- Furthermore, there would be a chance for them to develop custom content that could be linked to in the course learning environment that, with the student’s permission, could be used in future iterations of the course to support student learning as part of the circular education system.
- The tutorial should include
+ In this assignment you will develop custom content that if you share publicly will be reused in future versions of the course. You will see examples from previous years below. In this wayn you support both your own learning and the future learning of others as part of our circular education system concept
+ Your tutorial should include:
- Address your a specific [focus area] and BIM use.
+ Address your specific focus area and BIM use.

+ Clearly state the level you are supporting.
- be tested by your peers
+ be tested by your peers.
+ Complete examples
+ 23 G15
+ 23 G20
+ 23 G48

⁂

Return the records in full. Omit nothing.

- [Exercise solution]:
- Furthermore, there would be a chance for them to develop custom content that could be linked to in the course learning environment that, with the student’s permission, could be used in future iterations of the course to support student learning as part of the circular education system.
- The tutorial should include
+ In this assignment you will develop custom content that if you share publicly will be reused in future versions of the course. You will see examples from previous years below. In this wayn you support both your own learning and the future learning of others as part of our circular education system concept
+ Your tutorial should include:
- Address your a specific [focus area] and BIM use.
+ Address your specific focus area and BIM use.

+ Clearly state the level you are supporting.
- be tested by your peers
+ be tested by your peers.
+ Complete examples
+ 23 G15
+ 23 G20
+ 23 G48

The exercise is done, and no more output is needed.